Goal of the exercise ▸
Output the lines of the records below exactly, beginning at their first line and ending at the line with "[413,688,492,701] dedicated ->"; include no pictures.

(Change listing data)
+++++

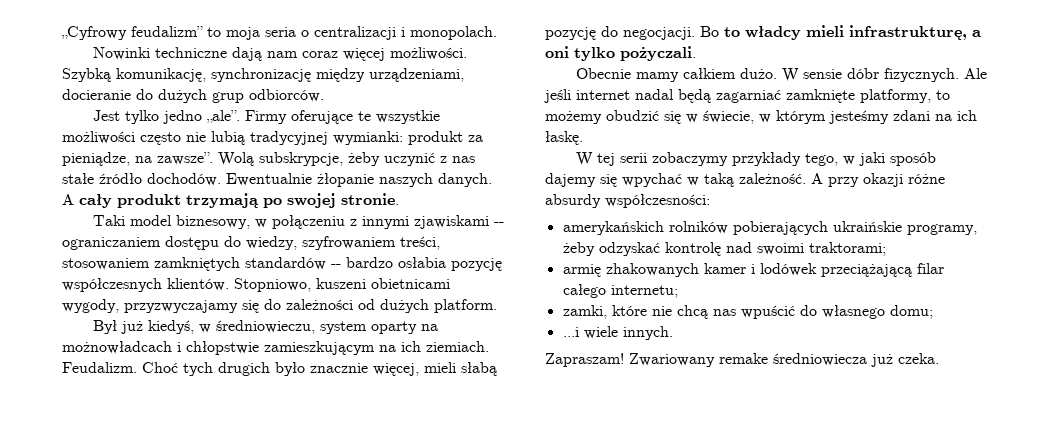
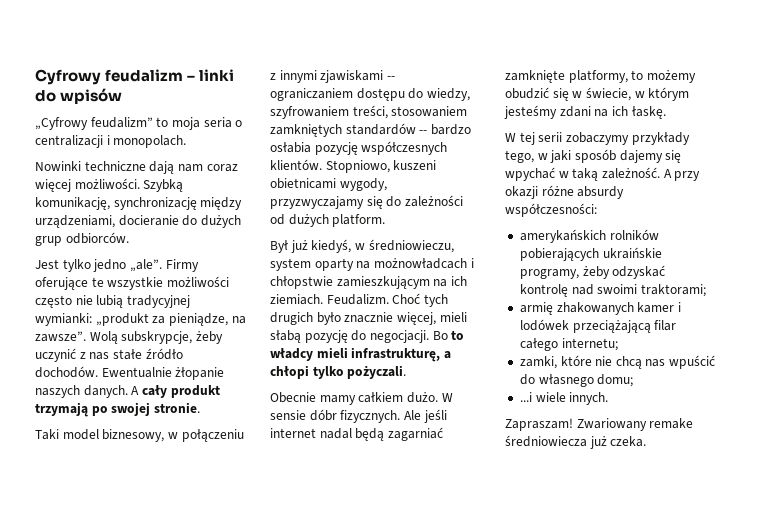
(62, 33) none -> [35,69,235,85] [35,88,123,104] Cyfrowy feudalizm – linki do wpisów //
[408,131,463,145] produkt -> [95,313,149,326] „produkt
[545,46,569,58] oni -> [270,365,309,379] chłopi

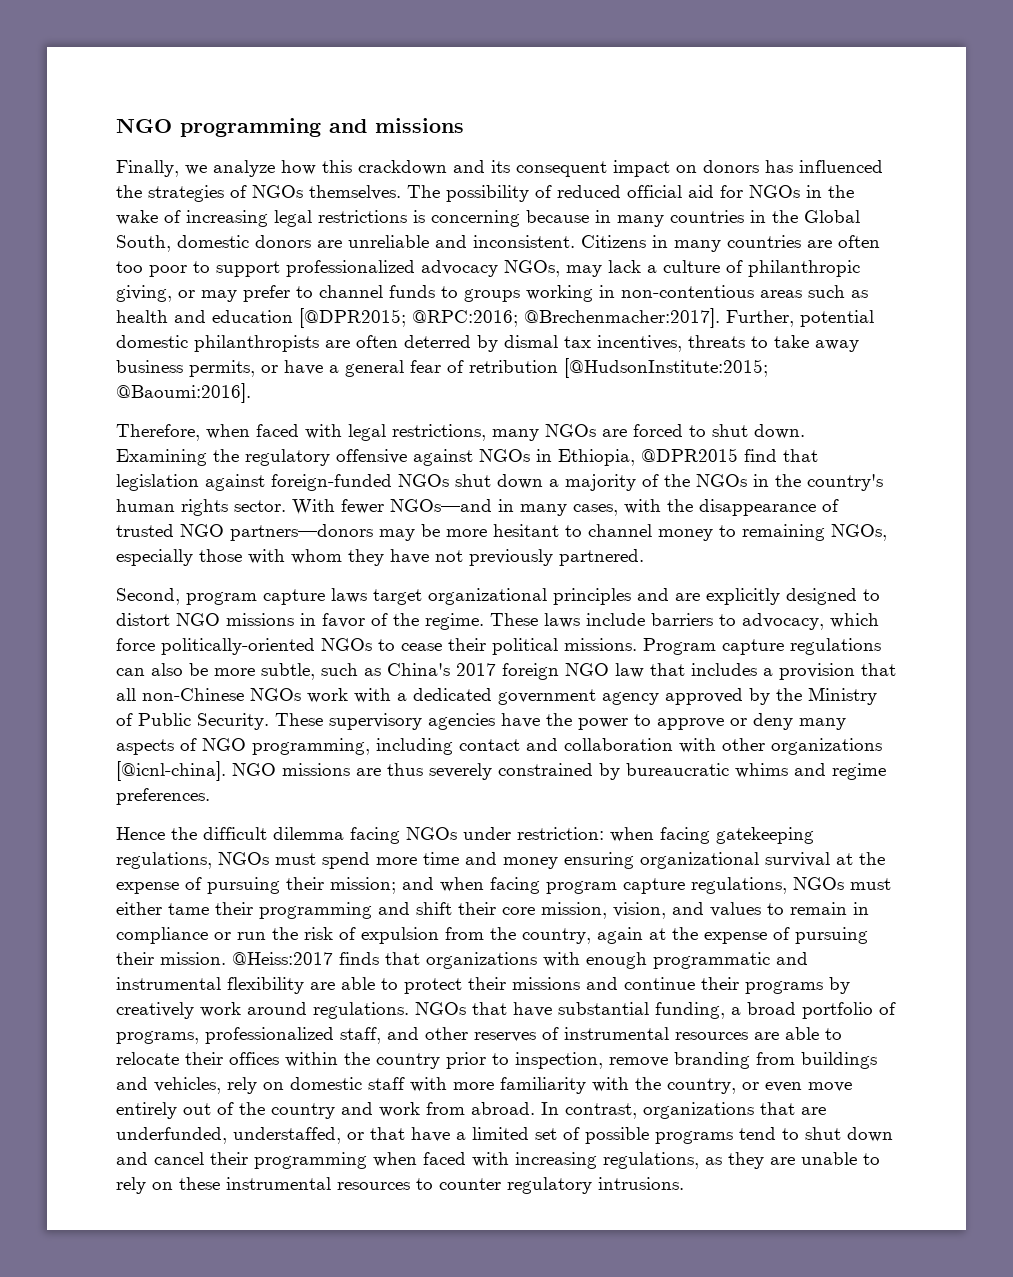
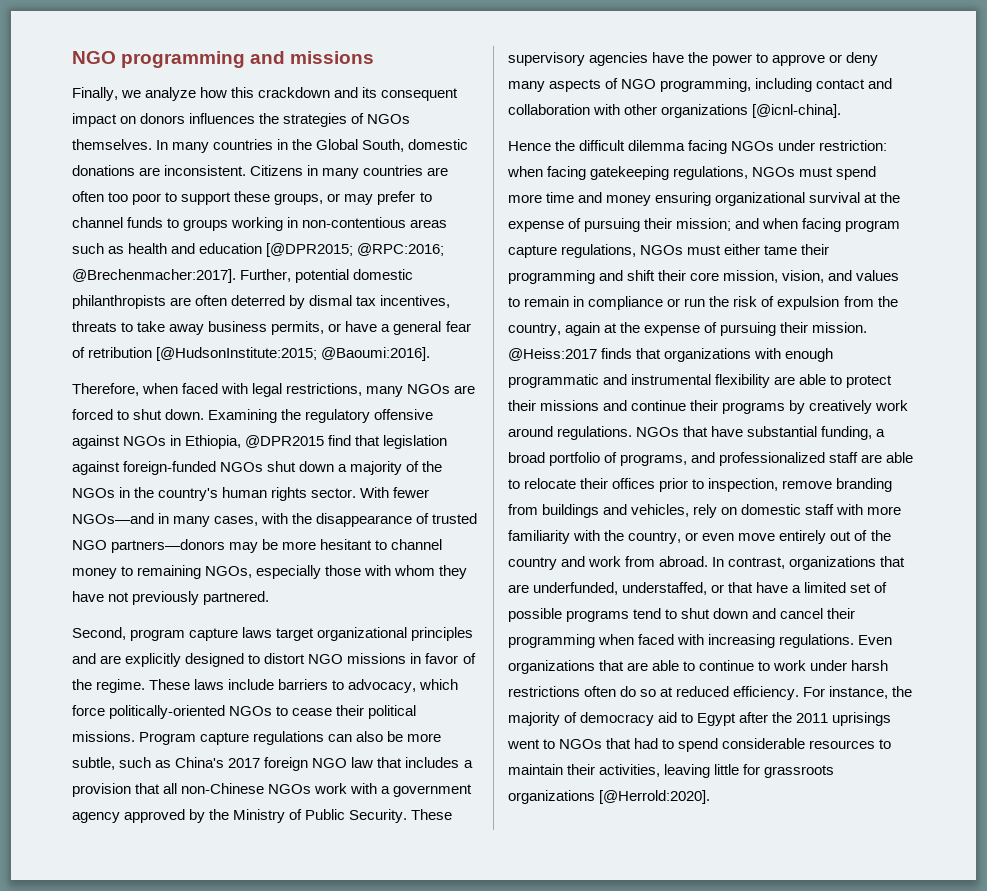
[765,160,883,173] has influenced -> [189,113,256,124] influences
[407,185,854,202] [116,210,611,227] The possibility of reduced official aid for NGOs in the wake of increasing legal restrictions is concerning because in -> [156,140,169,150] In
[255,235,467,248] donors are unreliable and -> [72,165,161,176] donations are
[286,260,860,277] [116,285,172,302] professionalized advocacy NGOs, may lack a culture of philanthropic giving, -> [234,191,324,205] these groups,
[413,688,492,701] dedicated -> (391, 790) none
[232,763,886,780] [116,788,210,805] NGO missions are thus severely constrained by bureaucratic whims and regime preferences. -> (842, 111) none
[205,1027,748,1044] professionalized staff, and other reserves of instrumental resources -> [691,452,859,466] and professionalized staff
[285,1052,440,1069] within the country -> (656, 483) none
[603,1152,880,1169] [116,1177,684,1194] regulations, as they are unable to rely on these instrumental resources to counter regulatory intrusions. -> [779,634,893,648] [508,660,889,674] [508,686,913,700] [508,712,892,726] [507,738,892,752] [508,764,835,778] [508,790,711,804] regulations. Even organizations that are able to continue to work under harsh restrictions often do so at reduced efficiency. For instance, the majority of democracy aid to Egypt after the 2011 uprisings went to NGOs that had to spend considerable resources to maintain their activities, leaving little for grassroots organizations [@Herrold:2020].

+++++

Solution to this problem ▸
(62, 33) none -> [35,69,235,85] [35,88,123,104] Cyfrowy feudalizm – linki do wpisów //
[408,131,463,145] produkt -> [95,313,149,326] „produkt
[545,46,569,58] oni -> [270,365,309,379] chłopi

[765,160,883,173] has influenced -> [189,113,256,124] influences
[407,185,854,202] [116,210,611,227] The possibility of reduced official aid for NGOs in the wake of increasing legal restrictions is concerning because in -> [156,140,169,150] In
[255,235,467,248] donors are unreliable and -> [72,165,161,176] donations are
[286,260,860,277] [116,285,172,302] professionalized advocacy NGOs, may lack a culture of philanthropic giving, -> [234,191,324,205] these groups,
[413,688,492,701] dedicated -> (391, 790) none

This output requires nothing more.